Running Jobs
Single- and up to 4-processor jobs that require approximately ten minutes or less of cputime may run interactively on
the login node, katana.bu.edu. All other jobs must be
submitted to the batch system for running on the compute nodes.
Depending on the type of application, job running procedures may vary.
Instructions for several important types of serial and multiprocessing jobs,
such as MPI and OpenMP jobs, are demonstrated below.
Batch system technical summary
- Batch system is Sun Grid Engine.
Common commands are:
qsh,
qrsh,
qsub,
qstat, and
qdel.
Caution: Many Sun Grid Engine commands have identical names to PBS commands. However, the input to the
corresponding commands or their behavior may differ.
- Nodes are assigned to jobs at runtime and are not known a priori.
However, the assigned nodes' names are available through the environment
variable $PE_HOSTFILE at run time in a batch script.
- The processors assigned to a batch job may span multiple nodes.
Depending on the user's "parallel environment"
choice, the four processors of each assigned node may not be
exclusively assigned to the same job. Unused processors in each node
may be assigned to other jobs. Consequently, a node can
be shared by multiple jobs which means that the memory within a
node may be shared by multiple jobs using that node. So, if memory is
an important aspect of your job, care should be given to "parallel
environment" (-pe) selections.
- The maximum number of processors a user can request is 16.
- The maximum run time limit is 24 hours (-l h_rt=24:00:00). Default is 2 hours if you do not specify.

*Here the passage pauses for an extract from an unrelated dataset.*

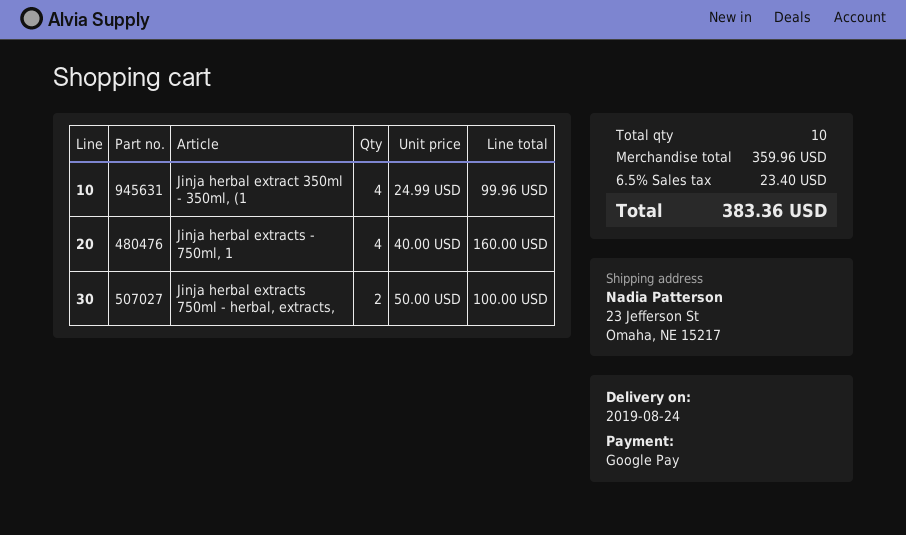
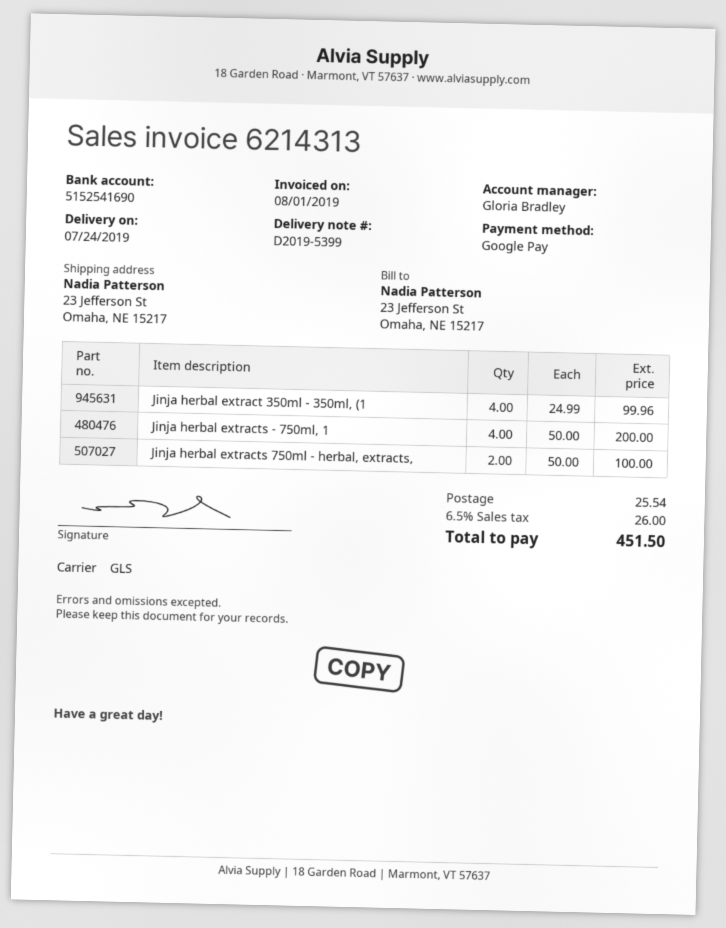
delivery date: 2019-08-24 -> 2019-07-24
Jinja herbal extracts - 750ml, 1: 4 x 40.00 = 160.00 -> 4 x 50.00 = 200.00
shipping: none -> 25.54
tax: 6.5% = 23.40 -> 6.5% = 26.00
total: 383.36 -> 451.50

- See the Technical Summary section for additional information.
Using the batch system interactively 
You can "checkout" a processor for interactive use. Interactive batch jobs
are limited to 4 processors in the same node.
If x-window display is not required, use qrsh.
Otherwise, use qsh.
-
katana:~ % qrsh [-l h_rt=HH:MM:SS . . .]
The above command gives you a login shell on one of the batch nodes.
The optional argument -- among others -- specifies the run time limit for the shell.
The default (i.e., if you do not specify the run time limit) is 2 hours.
Note that the square brackets ( [ ] ) are to indicate that the enclosed item is optional. Do not type the brackets.
Shown below is an example that requests a 4-hour run time limit:
katana:~ % qrsh -l h_rt=4:00:00
In the qrsh-launched interactive window, a MATLAB session must be
launched with "matlab -nojvm -nodisplay -nosplash". A MATLAB session without
these options will fail to respond to any of the exiting commands
such as "exit", "quit", and "Ctrl c" or "Ctrl d".
-
katana:~ % qrsh -pe omp 4
You can also request multiprocessors (≤ 4 processors) with the "-pe" option shown above. The "omp" selection should always be used even for MPI applications to ensure that processors in the same node will be allocated.
-
katana:~ % qsh [-l h_rt=HH:MM:SS -pe omp N . . .]
If x-window is needed (such as for GUI-based debugger or MATLAB applications), then qsh should be used. Please note the following if
intending to "check out" multiprocessors via qsh
- MPI applications do not work with qsh.
- OpenMP applications work with qsh.
- Should always select the "omp" Parallel Environment (-pe omp N).
Submitting a batch job
Batch jobs are submitted with the qsub command.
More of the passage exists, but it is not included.